L’affiliazione viene festeggiata con una torta che Nocera compra grazie ai soldi per le spese del carcere. Battesimi nelle galere lombarde e poi decine di affiliati in libertà. Come “Bartolino Iaconis”. Imprenditore della ristorazione e del gioco d’azzardo, Iaconis nel 2008, dopo l’omicidio di Franco Mancuso avvenuto ai tavolini di un bar di Bulgorello, “si è ritirato, perché, mi diceva, è quattro anni che ho dietro la Boccassini”. Gente insospettabile, dunque. “Che va a lavorare e che poi gli piace la ‘ndrangheta, gli piace il rispetto ed essere affiliati”. E ancora: “Qui uno che ha fatto un reato non lo trova, perché è gente che dal lunedì al sabato va a lavorare e poi alla domenica fanno i malandrini”.

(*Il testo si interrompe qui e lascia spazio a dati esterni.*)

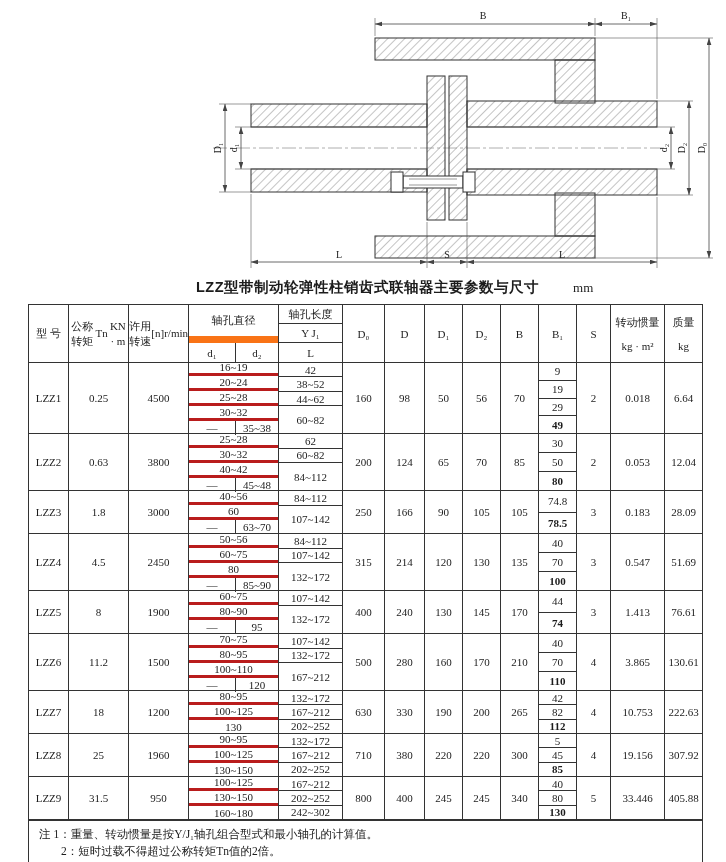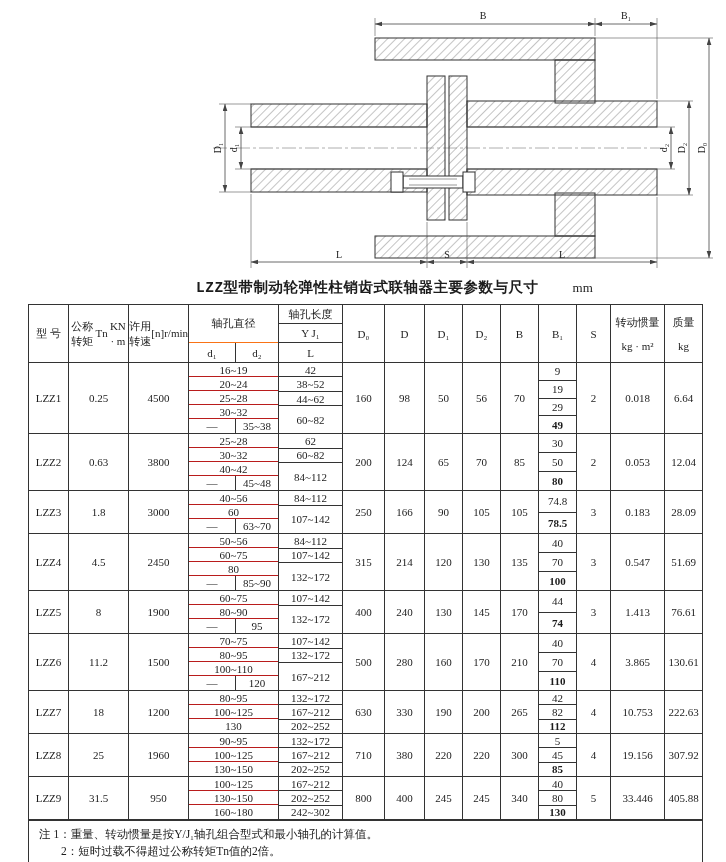"LZZ型带制动轮弹性柱销齿式联轴器主要参数与尺寸" .title { font-family: Liberation Mono, monospace -> Liberation Sans, sans-serif }
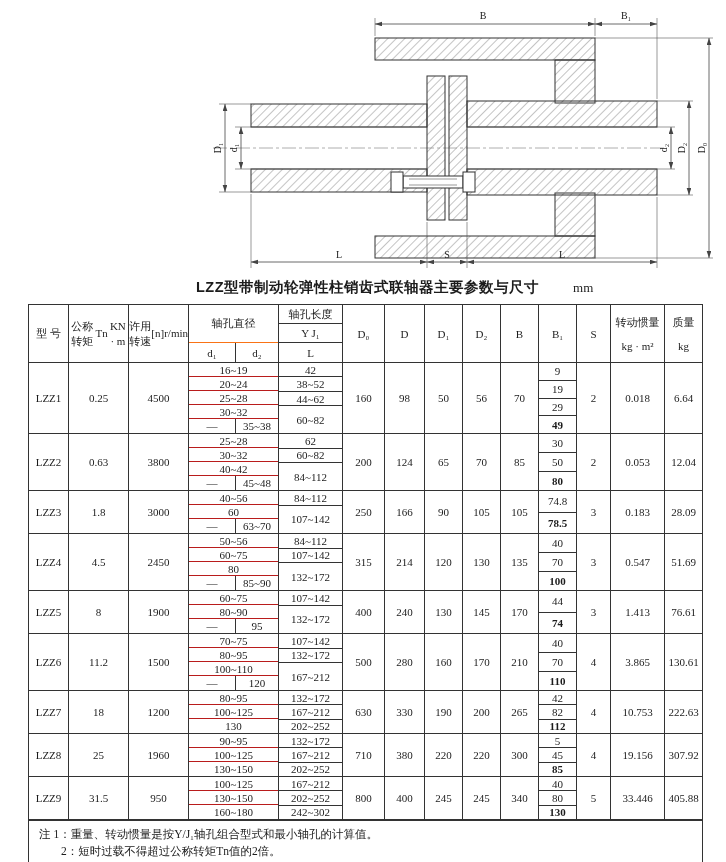"轴孔直径" .h-bore-top { border-bottom: 1px solid #f97316 -> 7px solid #f97316 }
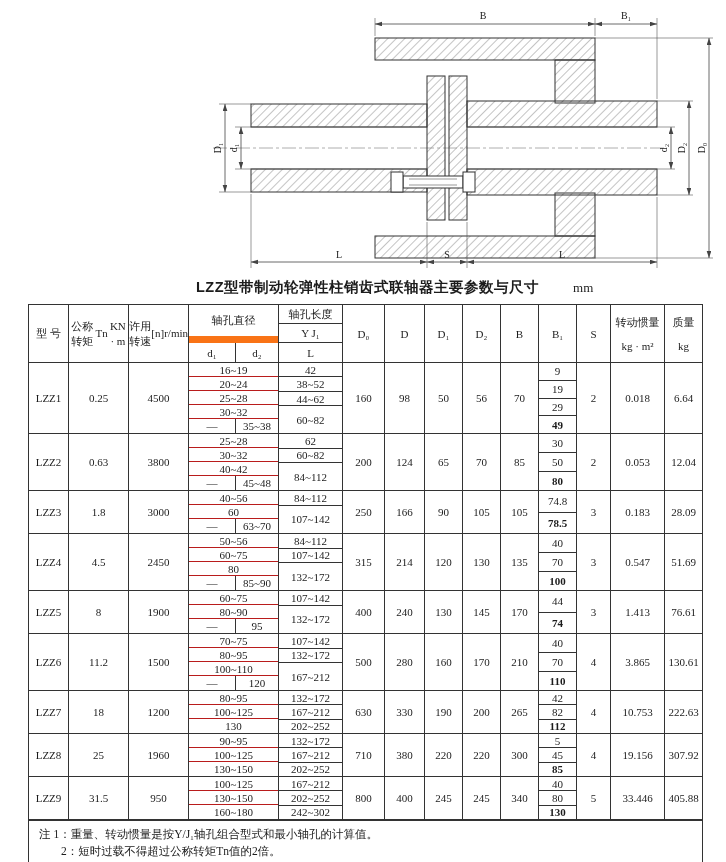"16~19" .bsub { border-bottom: 1px solid #b91c1c -> 3px solid #b91c1c }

Gente normale all’apparenza. “Come Bruno Mercuri che a casa non ha neanche il permesso di andare in bagno se non vuole la moglie e fuori fa il malandrino, però a casa deve mettere le pantofole”. Quella di Nocera è una versione che sconcerta e che rimescola alcune certezze investigative. Su tutte il fatto che dal clan si esce solo con la morte. “Mio zio – spiega il collaboratore – apparteneva alla ‘ndrangheta, poi ha pagato e non ha più voluto (…). Suo figlio aveva l’ordine che se arrivava Michele Chindamo (capo locale a Fino Mornasco, ndr) di dirgli che non c’era e lui era dietro le tende”. Il ragionamento è chiaro: “Ciccio Scarfò era un capo eppure si è ritirato e basta”. Dinamiche e assetti. E così se “a Bulgorello c’è un buon ordine”, il “crimine”, ovvero la struttura di governo delle cosche, “l’ha sempre tenuto Mariano Comense” almeno fino “a quando resta in vita il vecchio e cioè Salvatore Muscatello”.

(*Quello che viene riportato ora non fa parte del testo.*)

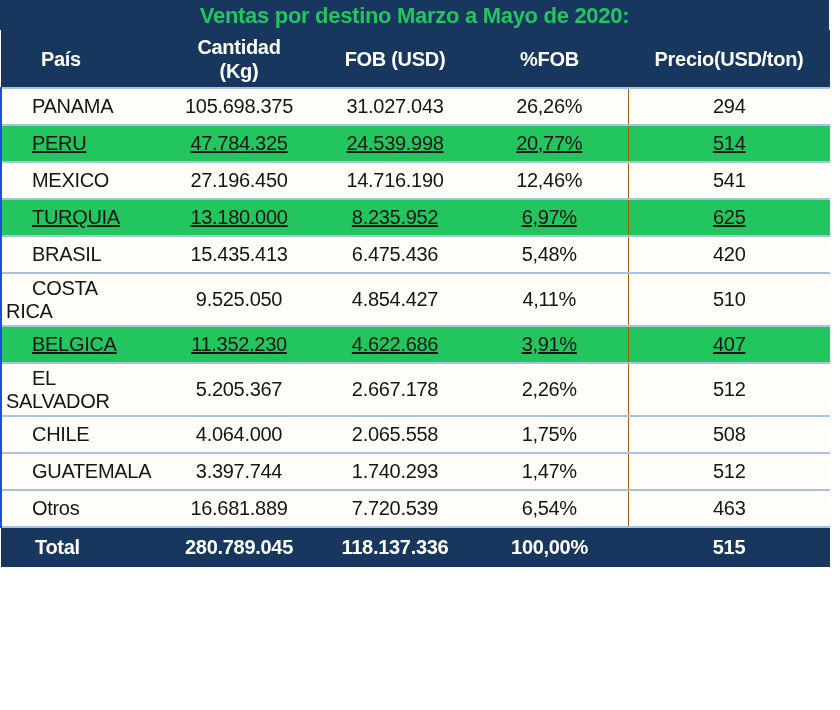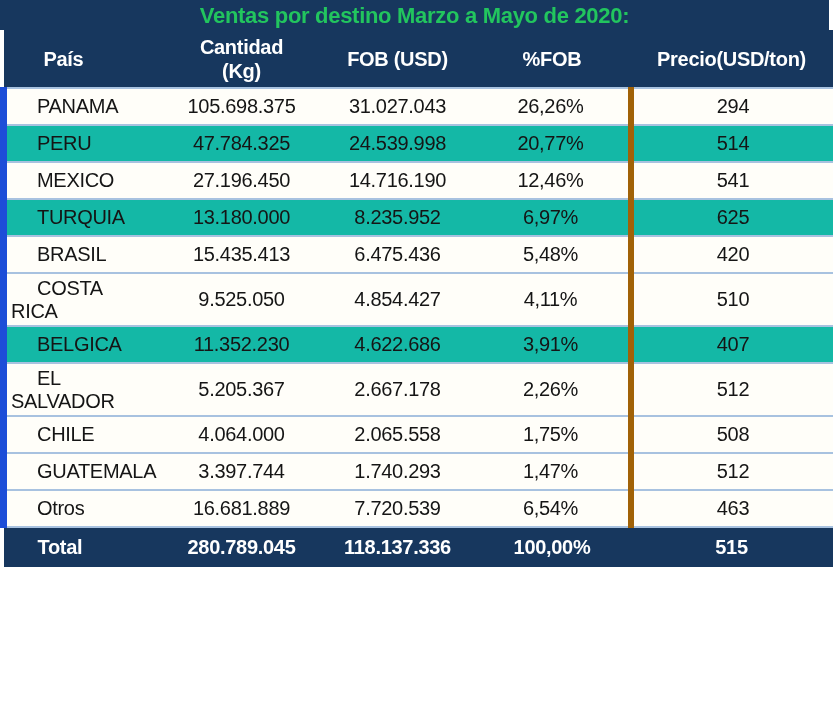"PANAMA" tbody td:first-child { border-left: 7px solid #1d4ed8 -> 2px solid #1d4ed8 }
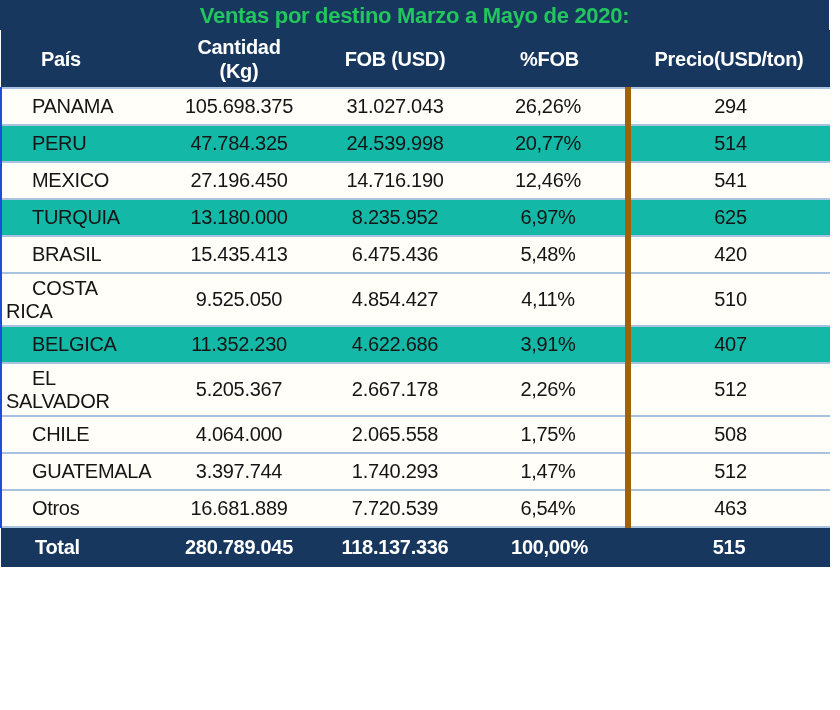"294" tbody td.precio-cell { border-left: 6px solid #a16207 -> 1px solid #a16207 }
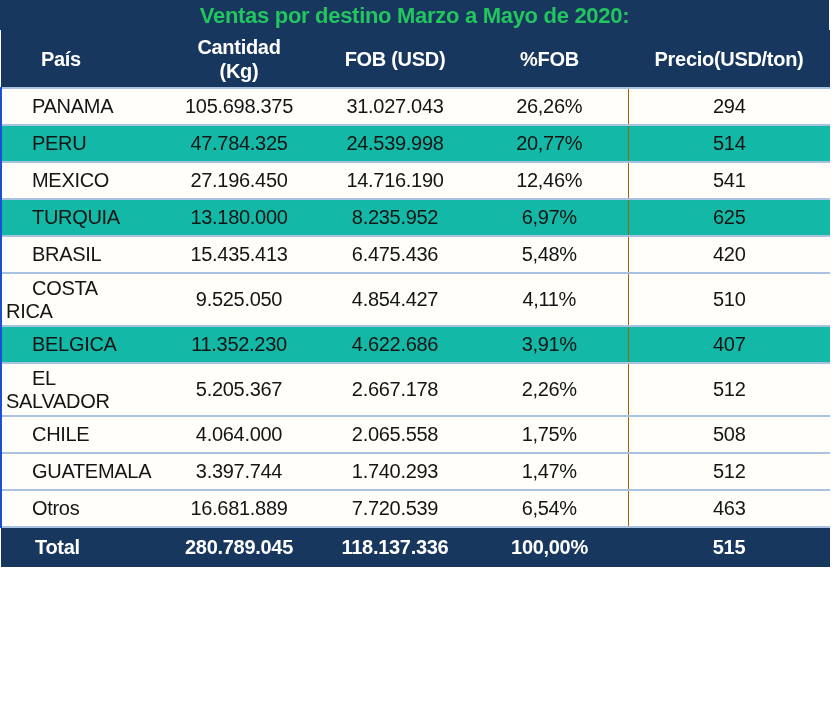"PERU" tbody tr.band td { background: #14b8a6 -> #22c55e; text-decoration: none -> underline }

Nel racconto ci sono luoghi e tanti bar. Veri e propri uffici della ‘ndrangheta, scavati nei muri dei piccoli paesi lombardi. Che fanno i mafiosi ai tavolini? Giocano come semplici pensionati. “A Padrone e sotto – dice Nocera -, è un gioco calabrese con la birra”. Tra un bicchiere e l’altro, poi, arriva la proposta di aprire una ‘ndrina. “Te la facciamo aprire qua a Lurate Caccivio, ti pigli a chi vuoi tu”. Nocera rifiuta perché “a me i casini non piacciano, a me piace fare le mie cose, starmene nell’ombra”. Da sempre fa “battute” (traffici, ndr) con “il materiale” (la droga, ndr). Come quando fece arrivare una Bmw a “un politico albanese per fare passare l’erba, prima che cadesse il governo e che bruciassero le piantagioni”. O come quando trafficava con la Svizzera e “il materiale” glielo pagavano in franchi. Nocera lavora con la droga ma assicura di non aver mai fatto estorsioni. Nocera scanna “un cristiano”, ma si preoccupa dei cani che, dice, “vanno curati”.

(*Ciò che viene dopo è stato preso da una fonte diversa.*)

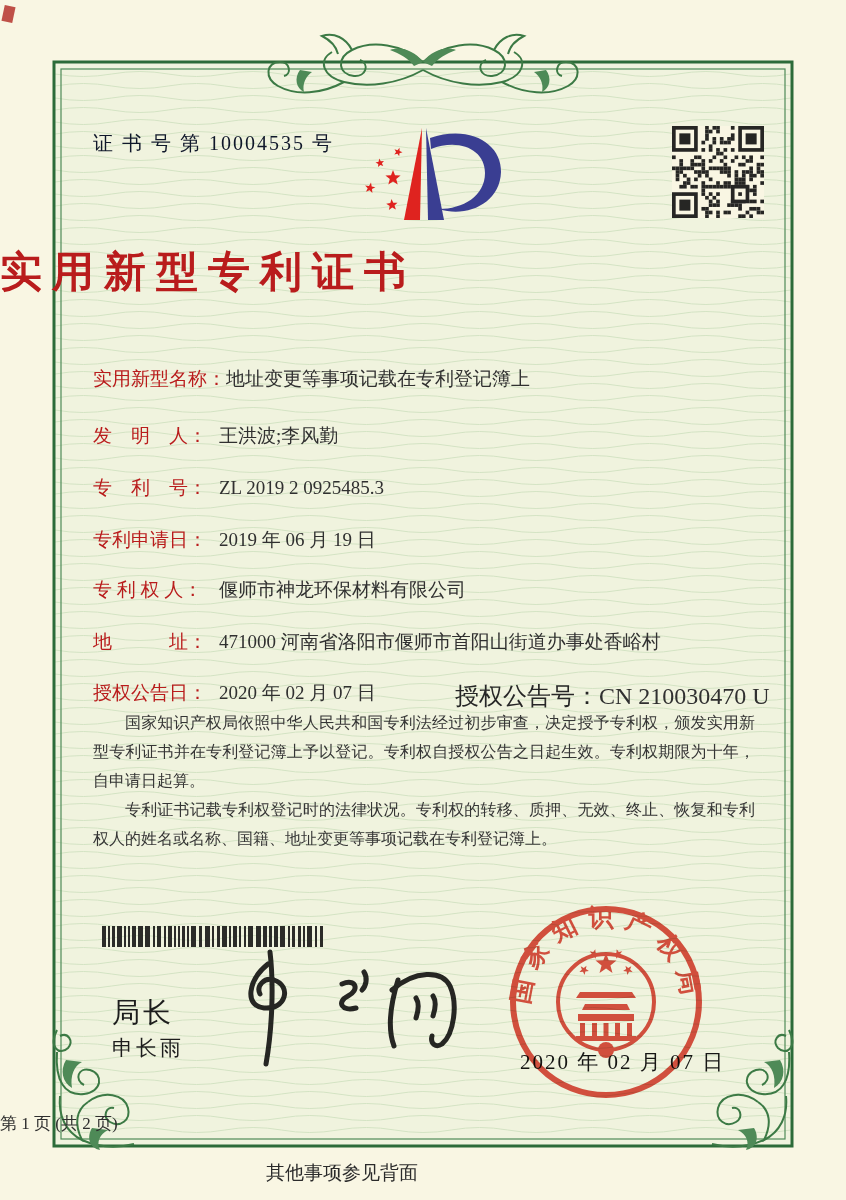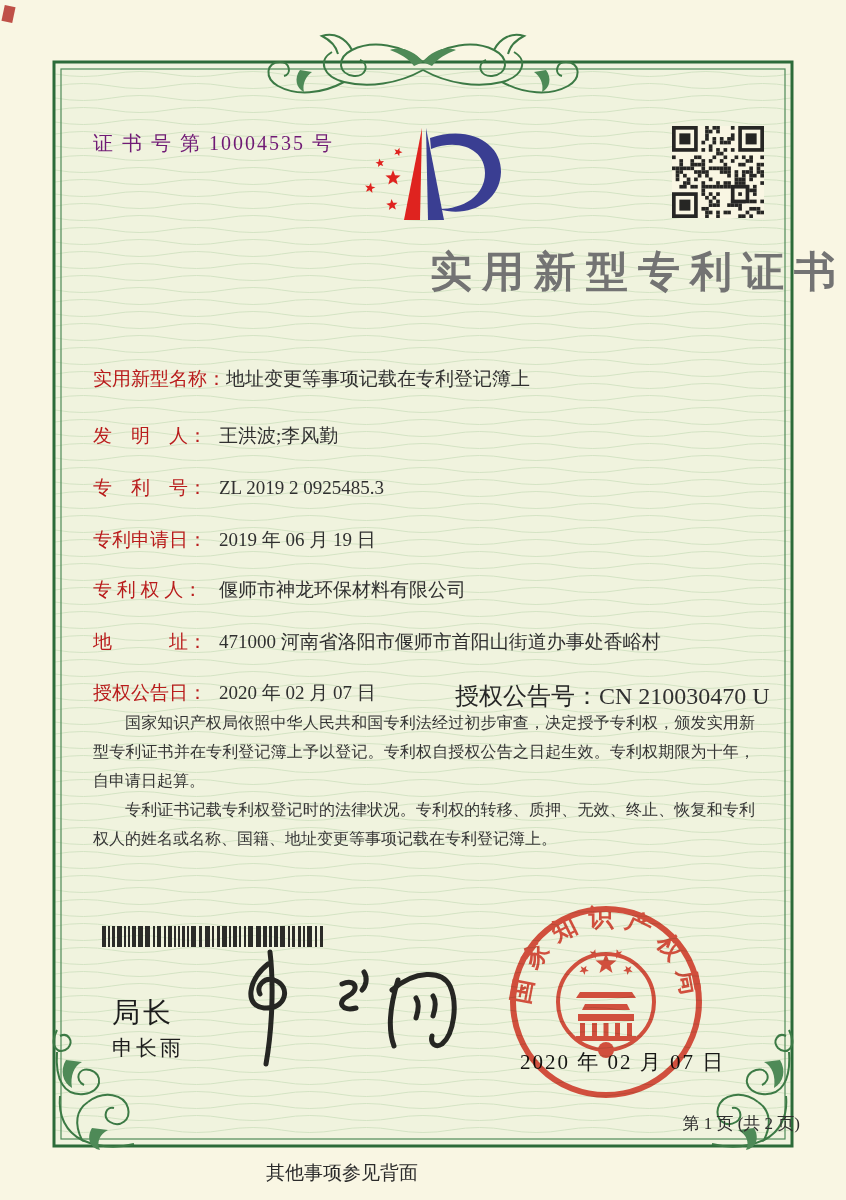"证 书 号 第 10004535" .cert-no { color: #701a75 -> #0f172a }
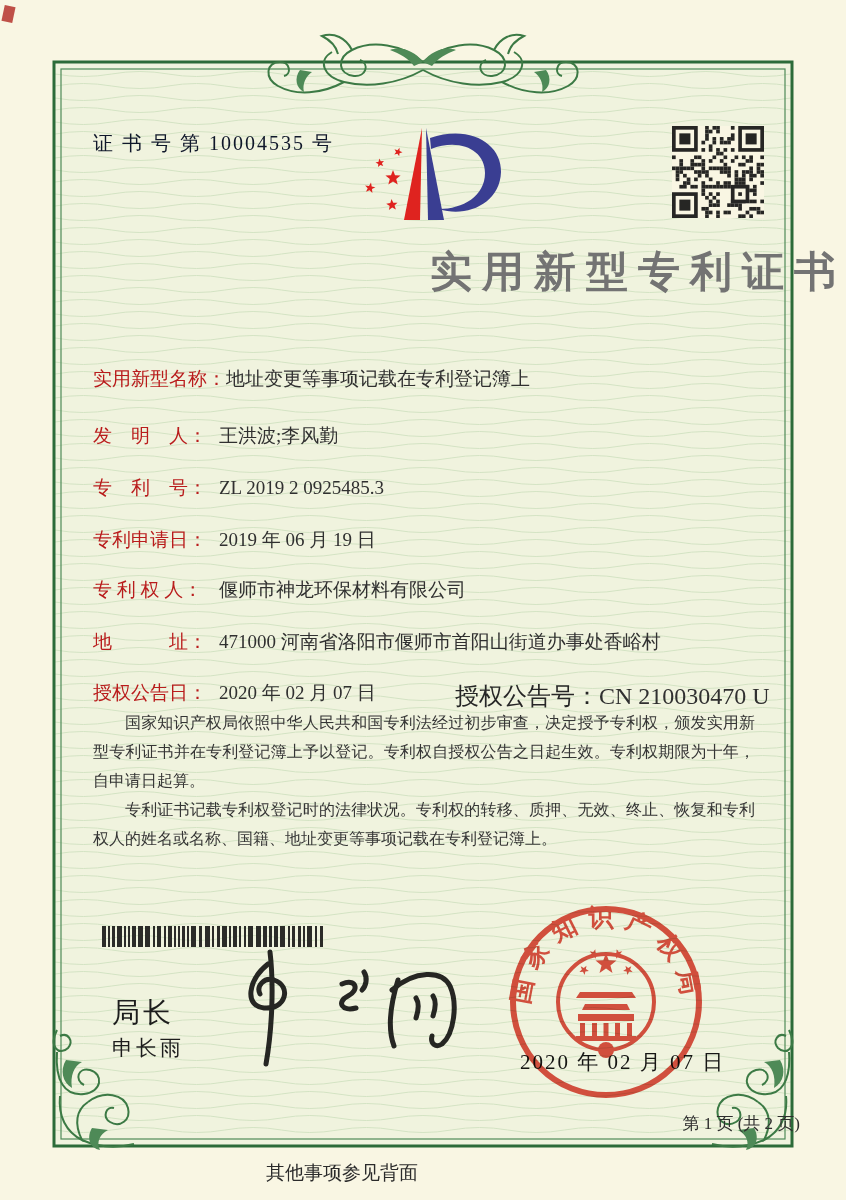"实用新型专利证书" .title { color: #737373 -> #b91c1c; text-align: right -> left }
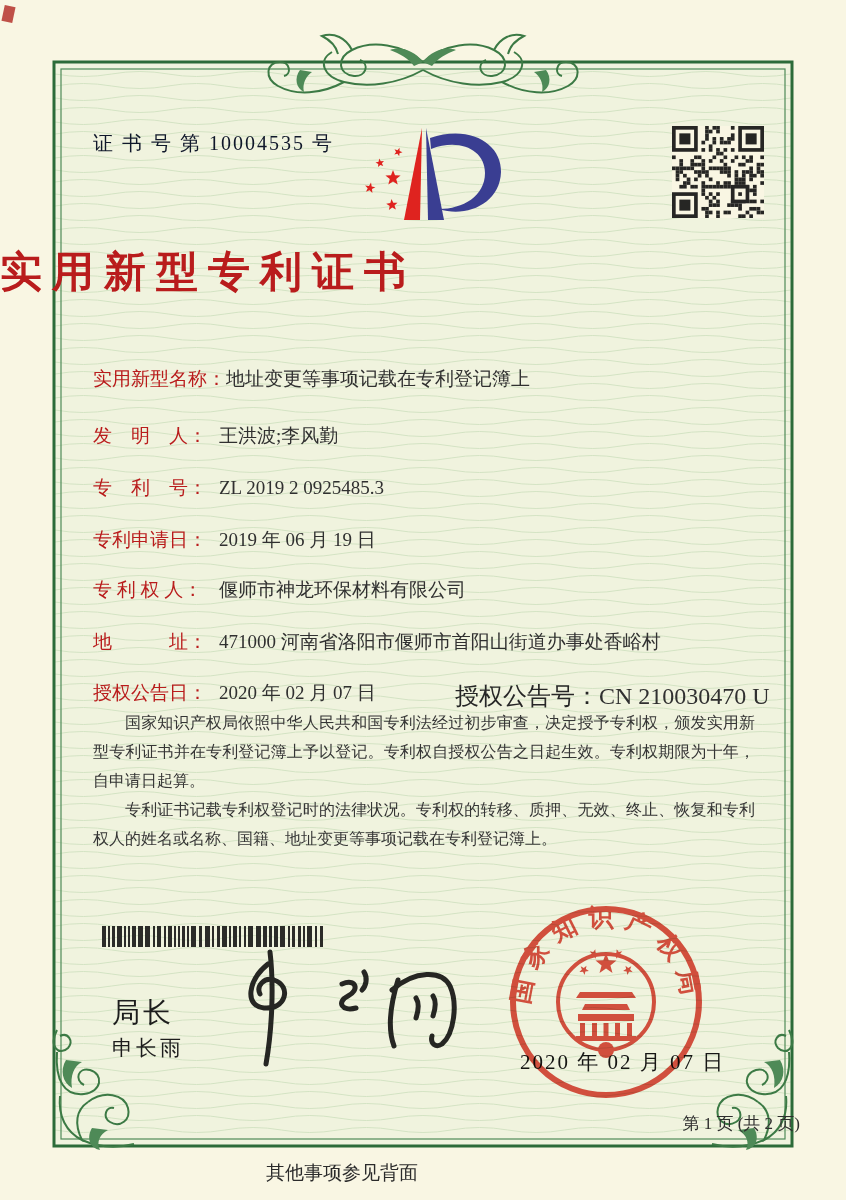"第 1 页 (共 2" .page-info { text-align: right -> left }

E a proposito di “cristiani”, impressiona il racconto dell’omicidio di Salvatore Deiana scomparso nel 2009 e ritrovato cadavere il febbraio scorso in una buca scavata nei boschi dell’Olgiatese. Deiana sarà ucciso nelle cucine della pizzeria “Qua e là” per un debito di droga e per aver sparato al suo creditore. “Era il giorno della festa della donna – spiega Nocera – . Lo portarono in cucina per pippare e gli dissero: questa è l’ultima alba che vedi. Lui rispose: sì. Lo accoltellarono, ma non voleva morire, forse era per la cocaina che c’aveva in corpo. Poi hanno ripulito la cucina”. Prima di Deiana è toccato a Franco Mancuso. Era il 2008. Dopo di lui, nel 2014, Ernesto Albanese viene scannato nei boschi e sepolto dentro a un cantiere. Benvenuti al nord.